[Opening RECORDED INFORMATION section]
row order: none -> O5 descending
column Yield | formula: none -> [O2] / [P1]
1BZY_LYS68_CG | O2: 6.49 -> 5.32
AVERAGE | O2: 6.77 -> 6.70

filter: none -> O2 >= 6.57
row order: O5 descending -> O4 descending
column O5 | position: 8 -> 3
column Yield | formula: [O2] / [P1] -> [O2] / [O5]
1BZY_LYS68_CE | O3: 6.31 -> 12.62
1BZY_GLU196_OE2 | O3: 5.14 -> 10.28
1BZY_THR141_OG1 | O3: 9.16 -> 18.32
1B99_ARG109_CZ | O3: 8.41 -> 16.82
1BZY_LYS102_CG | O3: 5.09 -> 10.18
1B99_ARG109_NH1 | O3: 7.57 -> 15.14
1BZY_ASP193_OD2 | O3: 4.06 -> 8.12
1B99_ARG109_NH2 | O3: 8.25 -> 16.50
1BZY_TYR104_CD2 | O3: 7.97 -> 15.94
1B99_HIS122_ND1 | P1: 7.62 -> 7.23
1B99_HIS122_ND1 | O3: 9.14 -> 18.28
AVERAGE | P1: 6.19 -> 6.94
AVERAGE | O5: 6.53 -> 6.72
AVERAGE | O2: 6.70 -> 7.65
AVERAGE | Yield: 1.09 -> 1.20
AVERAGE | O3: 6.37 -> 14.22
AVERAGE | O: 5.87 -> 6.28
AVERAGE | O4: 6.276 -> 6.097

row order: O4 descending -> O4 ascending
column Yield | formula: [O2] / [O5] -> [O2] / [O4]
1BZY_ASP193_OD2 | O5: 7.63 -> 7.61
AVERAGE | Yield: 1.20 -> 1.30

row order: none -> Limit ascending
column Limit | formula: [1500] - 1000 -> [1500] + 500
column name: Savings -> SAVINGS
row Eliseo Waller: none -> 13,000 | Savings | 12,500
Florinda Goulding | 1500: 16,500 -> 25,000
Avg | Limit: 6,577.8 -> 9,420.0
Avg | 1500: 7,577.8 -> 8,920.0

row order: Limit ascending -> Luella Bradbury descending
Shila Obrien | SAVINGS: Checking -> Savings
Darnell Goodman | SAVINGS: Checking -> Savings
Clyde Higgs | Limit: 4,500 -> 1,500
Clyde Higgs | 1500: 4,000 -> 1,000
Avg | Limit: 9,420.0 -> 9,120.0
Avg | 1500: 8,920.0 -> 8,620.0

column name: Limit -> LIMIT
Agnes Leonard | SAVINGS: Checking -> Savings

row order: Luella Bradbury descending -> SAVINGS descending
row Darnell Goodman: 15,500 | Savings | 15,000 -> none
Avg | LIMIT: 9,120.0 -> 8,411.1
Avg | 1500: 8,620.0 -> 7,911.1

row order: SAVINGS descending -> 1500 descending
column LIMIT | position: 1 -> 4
[Closing RECORDED INFORMATION section]
● **WHAT TO WORK ON**:
Could you give the number of lines in the entries that contain the string "Goodman"? Only the number, please.

● **TASK RESULT**:
2